やはり旋律しかないのか。尤もそうで無ければ単純な物理力なら幾らでもある現在、旋律士がいる意味が無い。
 倒すなど夢物語であり意味の無いこと。この情報を持って生還することこそ退魔官の仕事であり大金星。
しかし逃げることも簡単にはいかないのが現状。位置が入れ替わってしまい出口側を抑えられた。もう一度あいつを躱せるか。思う暇も無くクイ男がこちらに向かってくる。
 進む先は闇、戻る先もそんなに奥に来た積もりは無かったが街灯は見えない。
 こんな走りにくい場所じゃ直ぐに追いつかれる。クイ男は腰が曲がらないので普通の場所なら俺の方が小回りも効きなんとかなるだろうが、ことこの狭い場所こそが専用フィールドとばかりに動きまくる。
 会話は、まあ口からクイを出しているから無理か。格上を躱し続けた交渉も通用しない。
 闇包まれた袋小路。だが、月は出ている光明はあり。
「取り敢えず、足止めだ」
 迫るクイ男、軽く眉間に銃弾を撃ち込む。止めは刺せなくても、マグナム弾の物理効果を完全には無効にはできまい。

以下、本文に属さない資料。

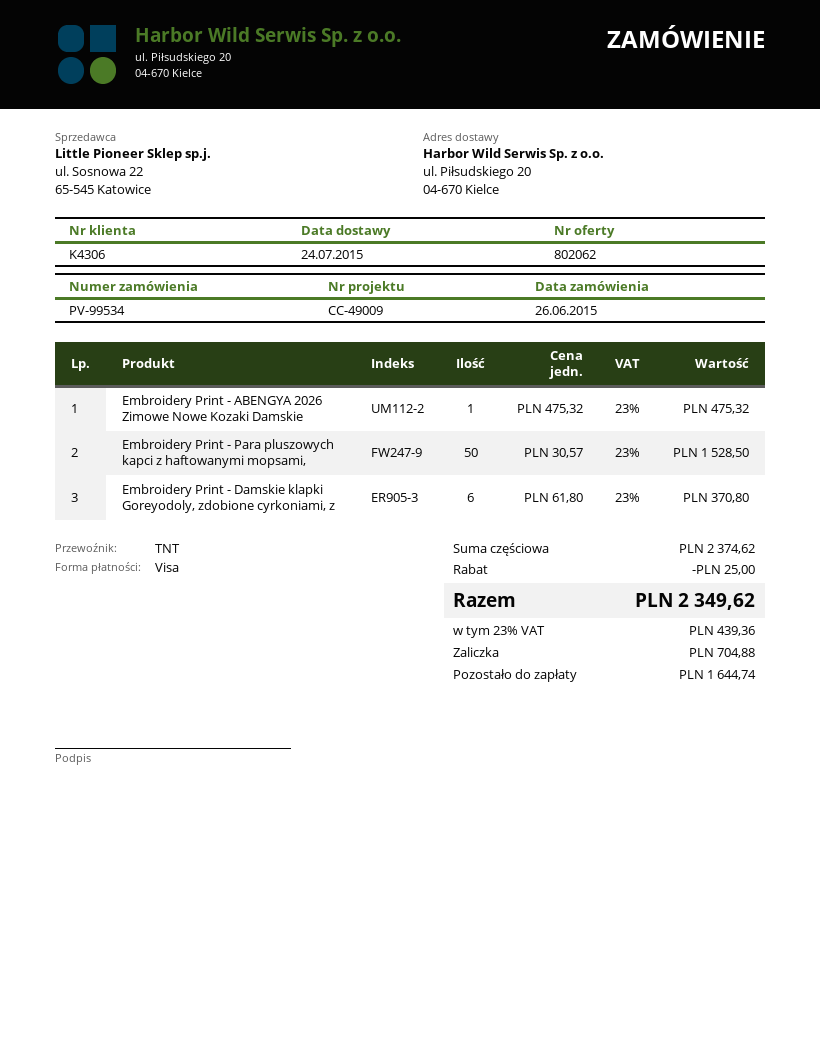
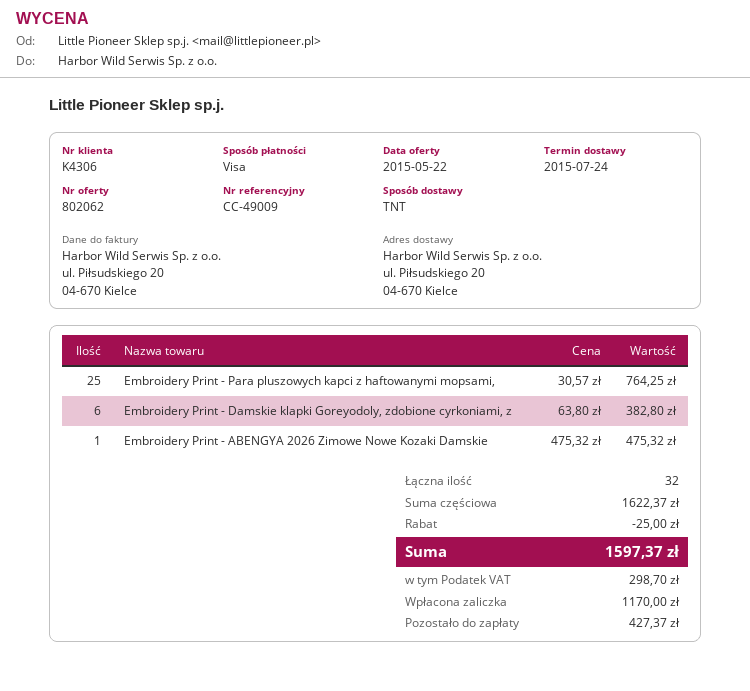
Embroidery Print - Para pluszowych kapci z haftowanymi mopsami,: 50 x 30.57 = 1528.50 -> 25 x 30.57 = 764.25
Embroidery Print - Damskie klapki Goreyodoly, zdobione cyrkoniami, z: 6 x 61.80 = 370.80 -> 6 x 63.80 = 382.80
subtotal: 2374.62 -> 1622.37
tax: 439.36 -> 298.70
total: 2349.62 -> 1597.37
deposit: 704.88 -> 1170.00
balance: 1644.74 -> 427.37

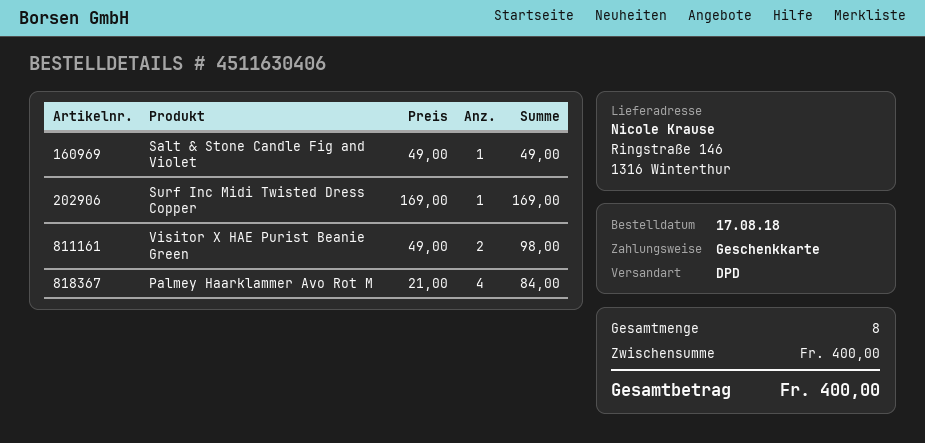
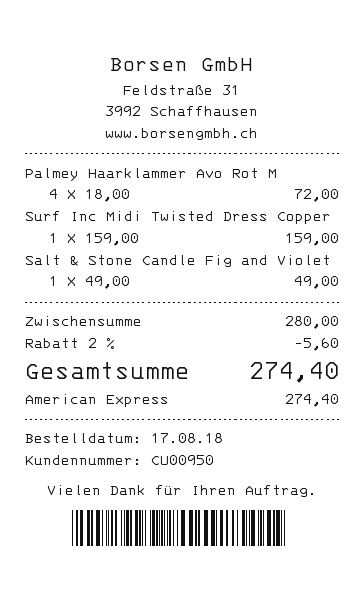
payment method: gift card -> American Express
Surf Inc Midi Twisted Dress Copper: 1 x 169.00 = 169.00 -> 1 x 159.00 = 159.00
Visitor X HAE Purist Beanie Green: 2 x 49.00 = 98.00 -> none
Palmey Haarklammer Avo Rot M: 4 x 21.00 = 84.00 -> 4 x 18.00 = 72.00
subtotal: 400.00 -> 280.00
discount: none -> 2% = 5.60
total: 400.00 -> 274.40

 ひっくり返って腹と汚いものを振り回して吹っ飛んでいくのを確認すると、俺は銃を腰のベルトに射すと両手両足を広げ壁に付ける。
「行くぞ」
 前後に逃げるなら十数メートルは掛かるが、上に逃げて塀を乗り越えれば僅か2メートルちょい。ちょいと登れば乗り越えられる。隣家に不法侵入になってしまうが、そこは緊急避難、国家権力を使わせて貰おう。

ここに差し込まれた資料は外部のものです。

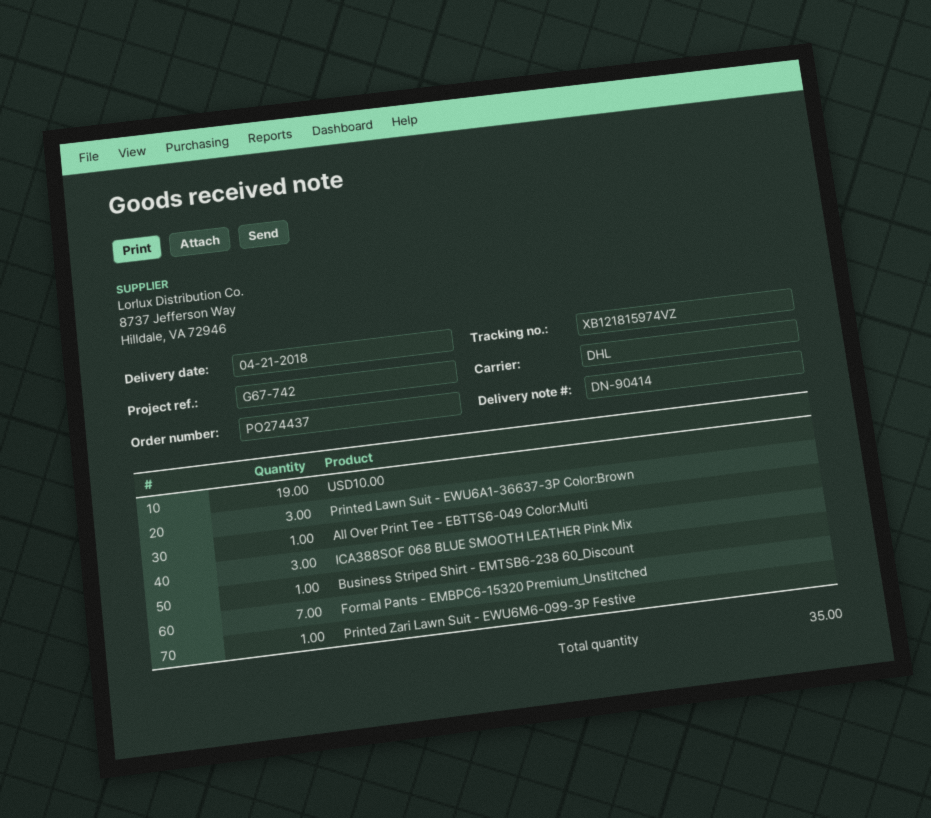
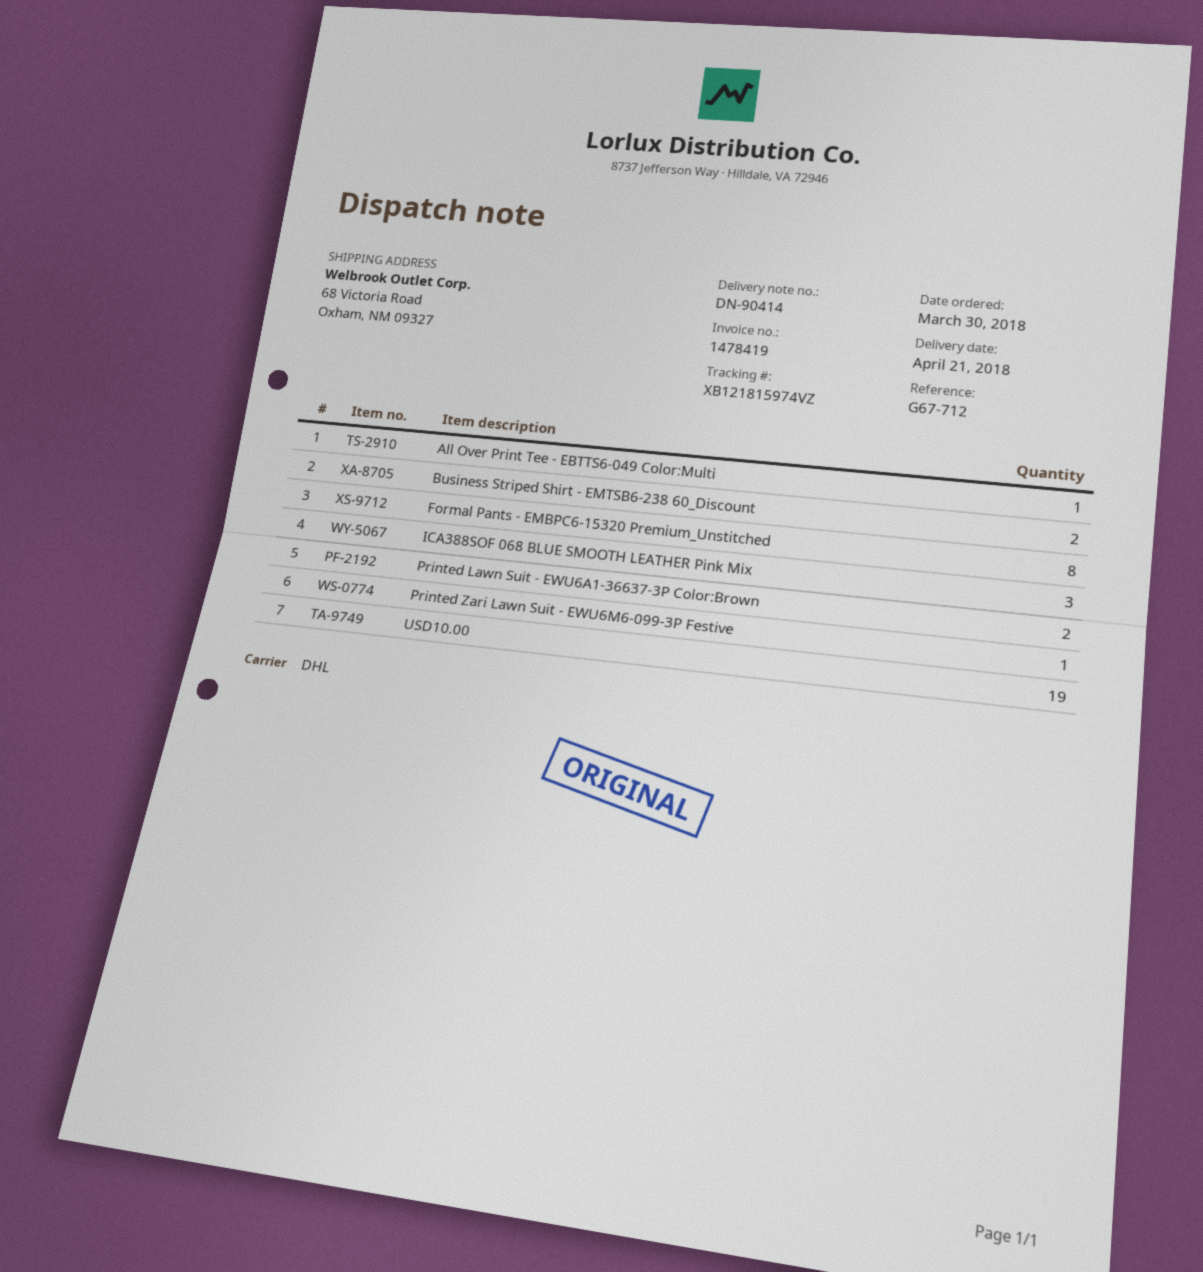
reference: G67-742 -> G67-712
Printed Lawn Suit - EWU6A1-36637-3P Color:Brown: 3 -> 2
Business Striped Shirt - EMTSB6-238 60_Discount: 1 -> 2
Formal Pants - EMBPC6-15320 Premium_Unstitched: 7 -> 8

 俺は壁を這い上がっていく。少し登れば手が塀の上に着き直ぐさま乗り越えられるはず、なのにいつまで経っても登り切れない。
「なにが」
 改めて上を見合えれば月は遙か高見より楚々と降り注がれるが、塀がその天に届かんとばかりに迫り上がっている。塀が作る狭い空から見る月は異様に遠くに感じる。

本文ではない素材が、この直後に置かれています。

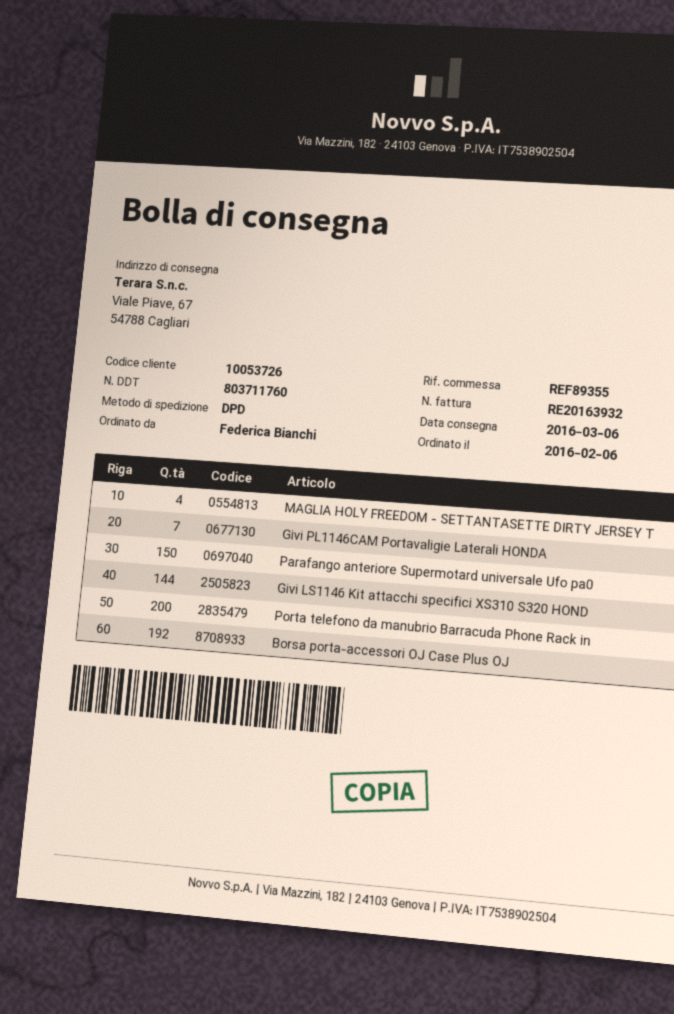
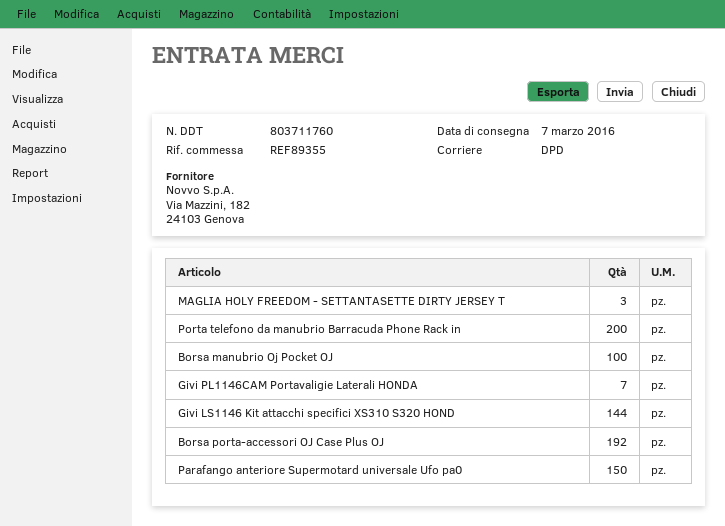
delivery date: 2016-03-06 -> 2016-03-07
MAGLIA HOLY FREEDOM - SETTANTASETTE DIRTY JERSEY T: 4 -> 3
Borsa manubrio Oj Pocket OJ: none -> 100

 しくった。狭い路地に潜むユガミじゃ無かった。この路地ごとユガミなのか!
 天を諦め地を見れば、大峡谷の谷底の如き底をバックにクイ男が俺目掛けて這い上がってくる。
 俺は無限に広がる平面に挟まれたようなもの、逃げ道は無し。
 銃で撃っても僅かな時間稼ぎ。
 事前調査の下見で窮地に陥るとは笑えない。これで死んだら笑いもの。
 颯爽とヒロインが現れて助けてくれることもあるまい。
 ならば、覚悟を決めるしか無い。